While yuzu trees defy citriculture convention and tend to grow and fruit better in cooler, mountainous areas like Kochi prefecture on the island of Shikoku, the condiment yuzu koshō is a specialty of Kumamoto (home of the famous oysters) on neighboring Kyushu, the subtropical, southernmost major island of Japan. This makes sense since spicier foods are often associated with the cultures of warmer climates. (Why is this? One 2021 study looking at 93 different spices found that spicy foods may not be the foodborne illness safeguard we once assumed them to be, but another study published one month later suggests that capsaicin — the chemical compound that makes chiles pungent — could be a silver bullet against antibiotic resistance.)
Sure, you could stick to lemon pepper, but if you want something to really wake up your senses, try a citrus-cedar koshō using whatever interesting citrus strikes your fancy (bergamot would be another outstanding addition). If the New York Times’ food trend predictions are correct, 2025 will be the year of sauces — and does ketchup really need another revamp?
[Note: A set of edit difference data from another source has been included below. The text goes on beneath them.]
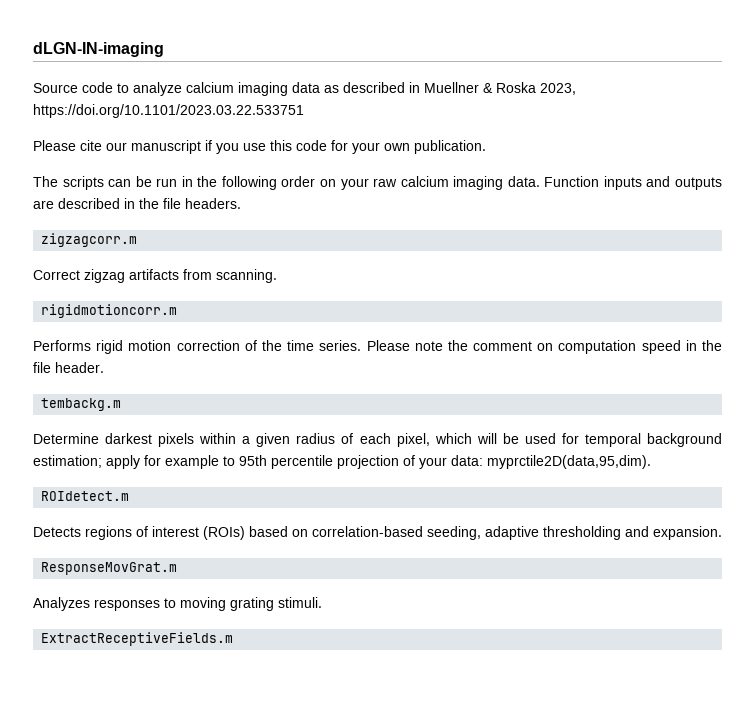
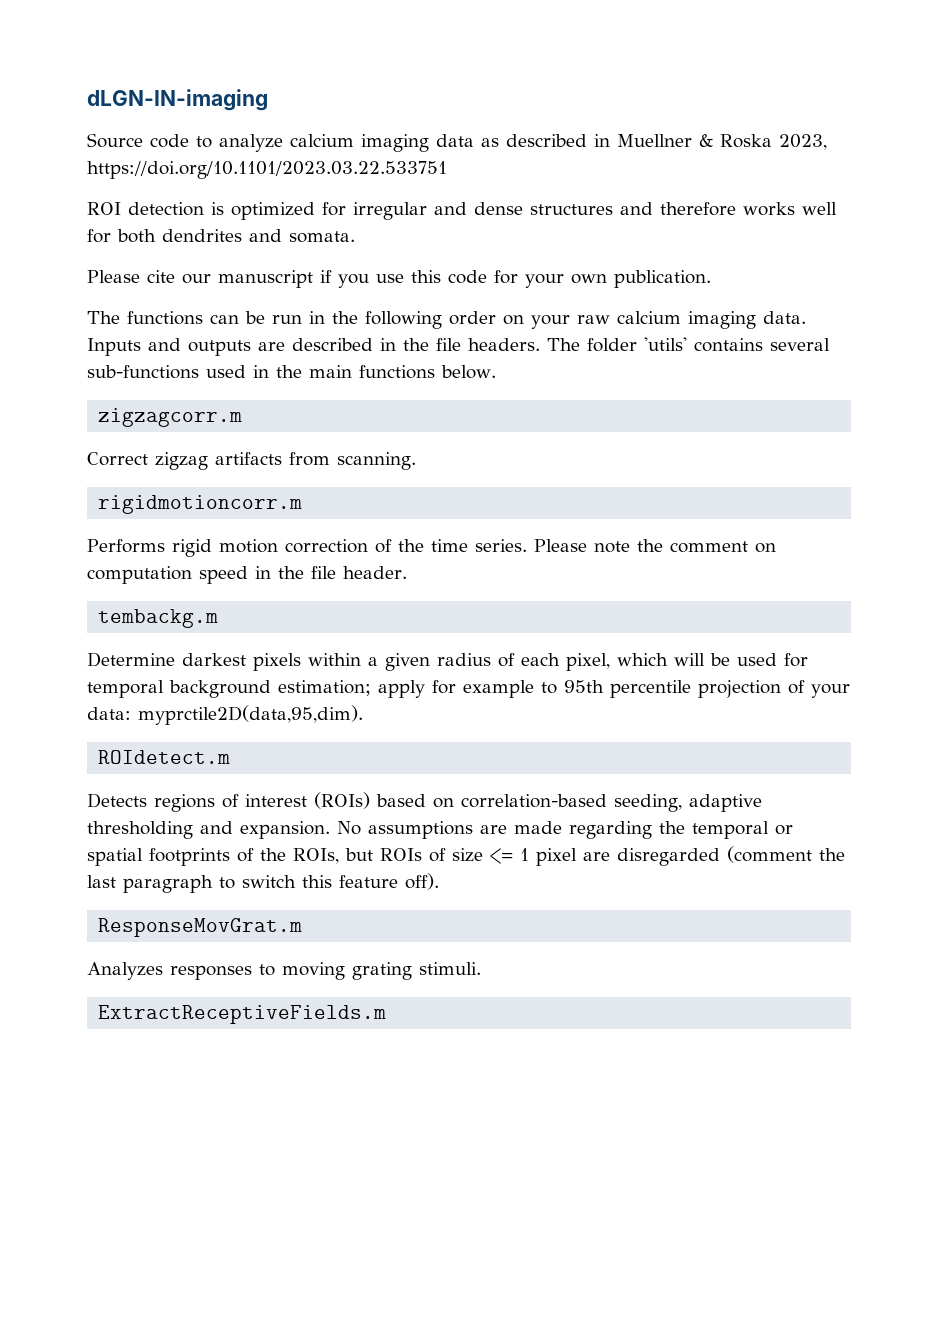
+ ROI detection is optimized for irregular and dense structures and therefore works well for both dendrites and somata.
- The scripts can be run in the following order on your raw calcium imaging data.
+ The functions can be run in the following order on your raw calcium imaging data.
- Function inputs and outputs are described in the file headers.
+ Inputs and outputs are described in the file headers. The folder 'utils' contains several sub-functions used in the main functions below.
+ No assumptions are made regarding the temporal or spatial footprints of the ROIs, but ROIs of size <= 1 pixel are disregarded (comment the last paragraph to switch this feature off).

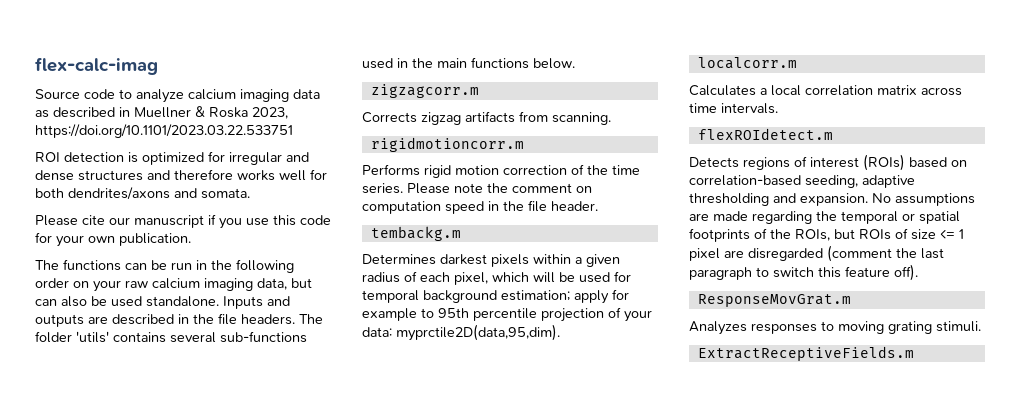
- dLGN-IN-imaging
+ flex-calc-imag
- ROI detection is optimized for irregular and dense structures and therefore works well for both dendrites and somata.
+ ROI detection is optimized for irregular and dense structures and therefore works well for both dendrites/axons and somata.
- The functions can be run in the following order on your raw calcium imaging data.
+ The functions can be run in the following order on your raw calcium imaging data, but can also be used standalone.
- Correct zigzag artifacts from scanning.
+ Corrects zigzag artifacts from scanning.
- Determine darkest pixels within a given radius of each pixel, which will be used for temporal background estimation; apply for example to 95th percentile projection of your data: myprctile2D(data,95,dim).
+ Determines darkest pixels within a given radius of each pixel, which will be used for temporal background estimation; apply for example to 95th percentile projection of your data: myprctile2D(data,95,dim).
- ROIdetect.m
+ localcorr.m
+ Calculates a local correlation matrix across time intervals.
+ flexROIdetect.m

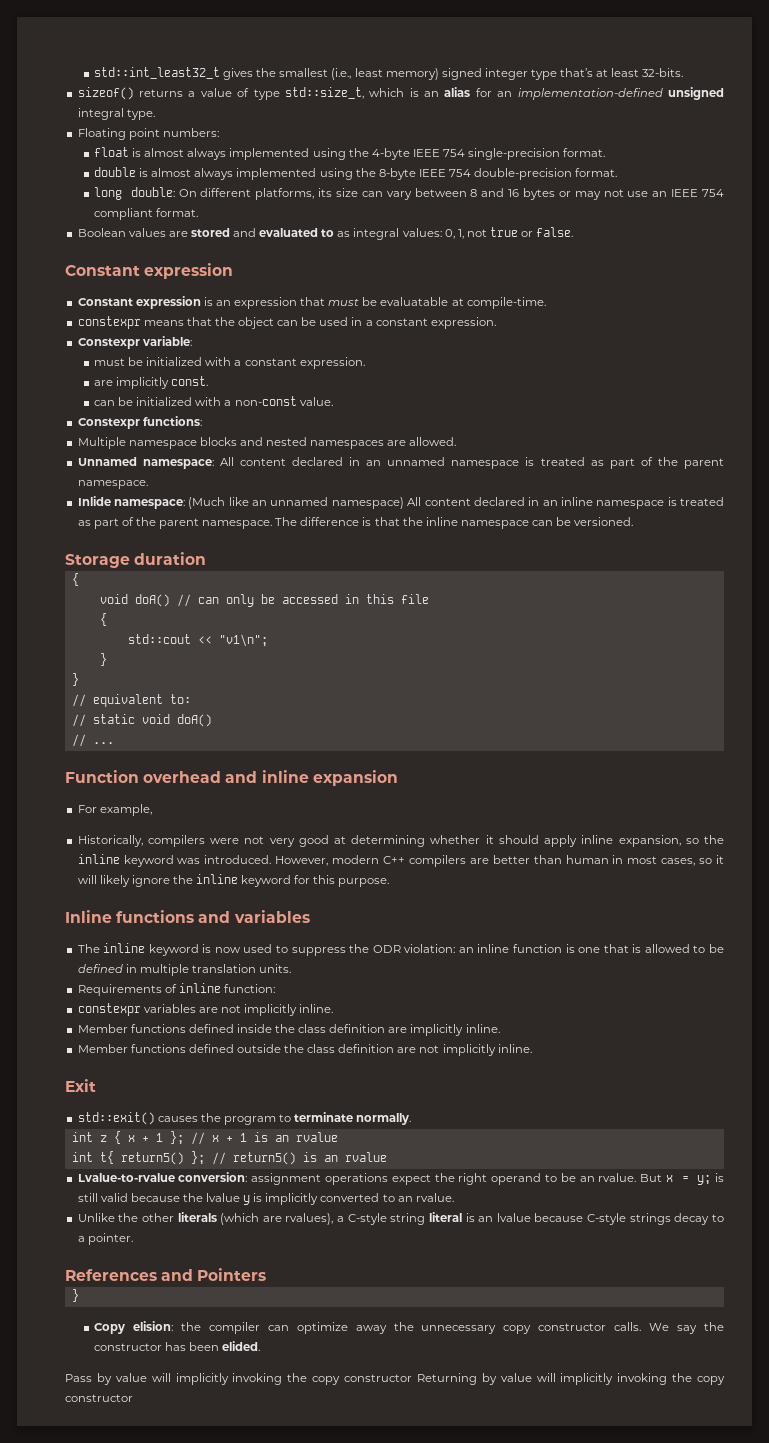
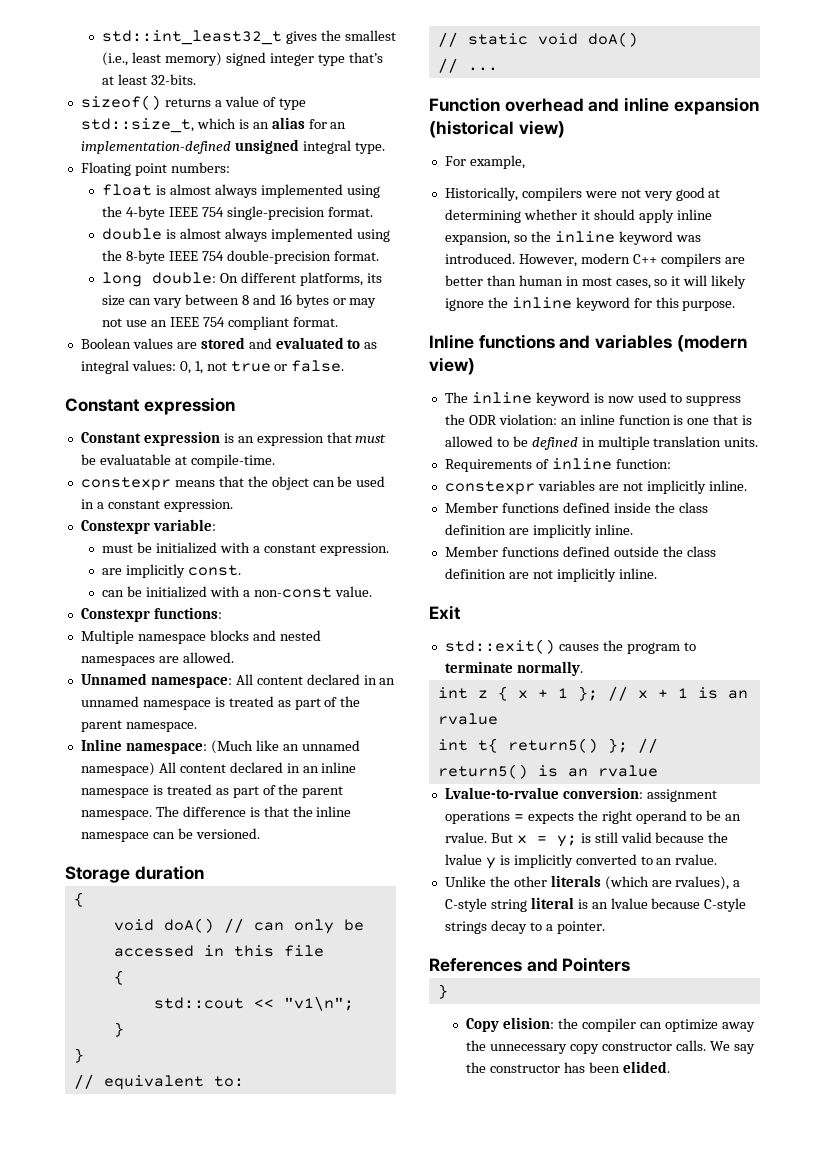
- Inlide namespace: (Much like an unnamed namespace) All content declared in an inline namespace is treated as part of the parent namespace.
+ Inline namespace: (Much like an unnamed namespace) All content declared in an inline namespace is treated as part of the parent namespace.
- Function overhead and inline expansion
+ Function overhead and inline expansion (historical view)
- Inline functions and variables
+ Inline functions and variables (modern view)
- Lvalue-to-rvalue conversion: assignment operations expect the right operand to be an rvalue.
+ Lvalue-to-rvalue conversion: assignment operations = expects the right operand to be an rvalue.
- Pass by value will implicitly invoking the copy constructor Returning by value will implicitly invoking the copy constructor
Note: Use yuzu koshō much in the way you would a bouillon paste — it has a lot of salty punch and a little goes a long way. The typical ratio of salt to citrus zest + chile (by weight) usually ranges from 10-20%; if you’re watching your sodium intake, you can make it with less salt, but add a little more citrus juice to keep it fresh longer.
If you don’t have a suribachi, mortar and pestle or molcajete, you can use a blender, food processor or even a sharp knife to get everything into a paste.
Ingredients
1 pound (about 6 or 7) yuzu or a combination of grapefruit, pomelo and lemon
1-2 Serrano chiles, stems and seeds removed
A few pinches of cedar fronds, preferably tender tips (about 1 teaspoon; optional)
2 teaspoons coarse sea salt
Instructions
- Zest all the citrus, then juice the citrus (set the juice aside) and mince the chiles and cedar fronds. Using a suribachi (or mortar pestle or molcajete), grind the zest, chiles, cedar, salt and a teaspoon of the citrus juice until a smooth paste forms, adding more juice as needed.
- Scrape the yuzu koshō into a sterilized jar and cover with a napkin (you want to let it breathe a little while it ferments). Leave the yuzu koshō in a cool place for at least a week before using, then store in the refrigerator.